Essa ofensiva jurídica amplia a pressão sobre mecanismos voluntários de proteção ambiental e revela os riscos da decisão do STF: ao retirar incentivos de empresas comprometidas com padrões mais exigentes de sustentabilidade, o Estado enfraquece iniciativas que vêm demonstrando resultados concretos. Além disso, o questionamento à constitucionalidade da Moratória da Soja introduz incertezas jurídicas num momento em que previsibilidade e confiança são fundamentais para o fortalecimento de cadeias produtivas sustentáveis.
A decisão que suspendeu liminarmente a lei estadual, agora parcialmente revogada, ainda será analisada pelo plenário do STF. Até lá, o WWF-Brasil segue acompanhando o caso e reforça seu compromisso com a conservação dos biomas e com políticas que valorizem responsabilidade ambiental e previsibilidade jurídica nas cadeias produtivas.
Afinal, quais são os resultados da Moratória da Soja?
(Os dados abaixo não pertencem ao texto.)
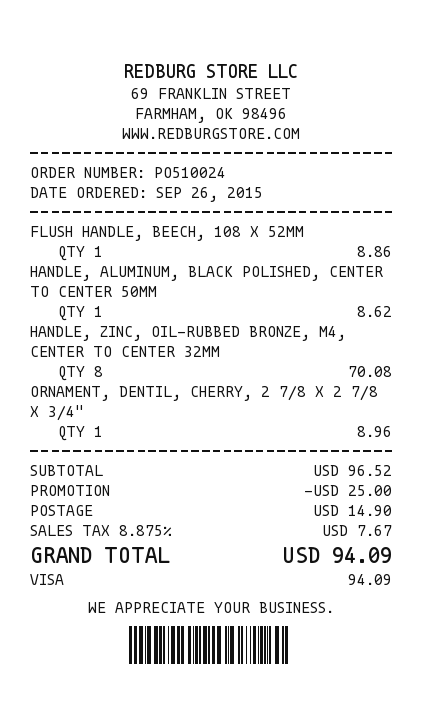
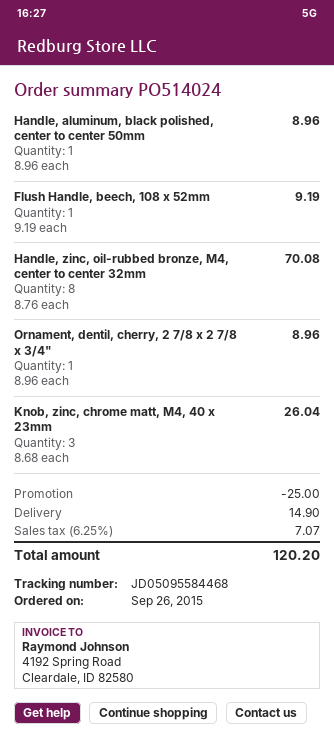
order number: PO510024 -> PO514024
FLUSH HANDLE, BEECH, 108 X 52MM: 1 for 8.86 -> 1 for 9.19
HANDLE, ALUMINUM, BLACK POLISHED, CENTER TO CENTER 50MM: 1 for 8.62 -> 1 for 8.96
Knob, zinc, chrome matt, M4, 40 x 23mm: none -> 3 for 26.04
tax: 8.875% = 7.67 -> 6.25% = 7.07
total: 94.09 -> 120.20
- Mais de 13 mil km² de floresta amazônica preservados desde 2008
- Redução de até 85% do desmatamento relacionado à soja nos municípios monitorados pela moratória
- Estímulo ao uso do Cadastro Ambiental Rural (CAR)
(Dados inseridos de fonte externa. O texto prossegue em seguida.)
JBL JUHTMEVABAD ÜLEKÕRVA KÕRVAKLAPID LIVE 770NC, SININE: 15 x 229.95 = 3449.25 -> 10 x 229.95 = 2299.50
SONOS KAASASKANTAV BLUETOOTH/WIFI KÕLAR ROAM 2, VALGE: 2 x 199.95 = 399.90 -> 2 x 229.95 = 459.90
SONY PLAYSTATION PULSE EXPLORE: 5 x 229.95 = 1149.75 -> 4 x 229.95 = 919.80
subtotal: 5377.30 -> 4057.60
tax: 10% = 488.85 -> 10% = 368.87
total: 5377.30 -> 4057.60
- Consolidação de ferramentas de rastreabilidade e monitoramento
- Acesso a mercados internacionais com exigências socioambientais, como a União Europeia
- Fortalecimento de práticas agrícolas com menor impacto ambiental
- Redução da pressão sobre áreas de floresta e territórios tradicionalmente ocupados
- Uma referência prática para estratégias climáticas e comerciais voltadas ao desmatamento zero
Atenção ao contexto
É importante destacar que, embora a moratória tenha gerado resultados positivos no controle do desmatamento, ela também está inserida em um modelo de produção agrícola que ainda levanta críticas, inclusive entre setores socioambientais. O uso intensivo de recursos naturais, os impactos sobre territórios tradicionais e o alto consumo de insumos químicos são aspectos que precisam ser considerados no debate. Por isso, é fundamental que políticas públicas avancem não apenas na proteção de florestas, mas também na transição para modelos de produção mais justos, regenerativos e inclusivos.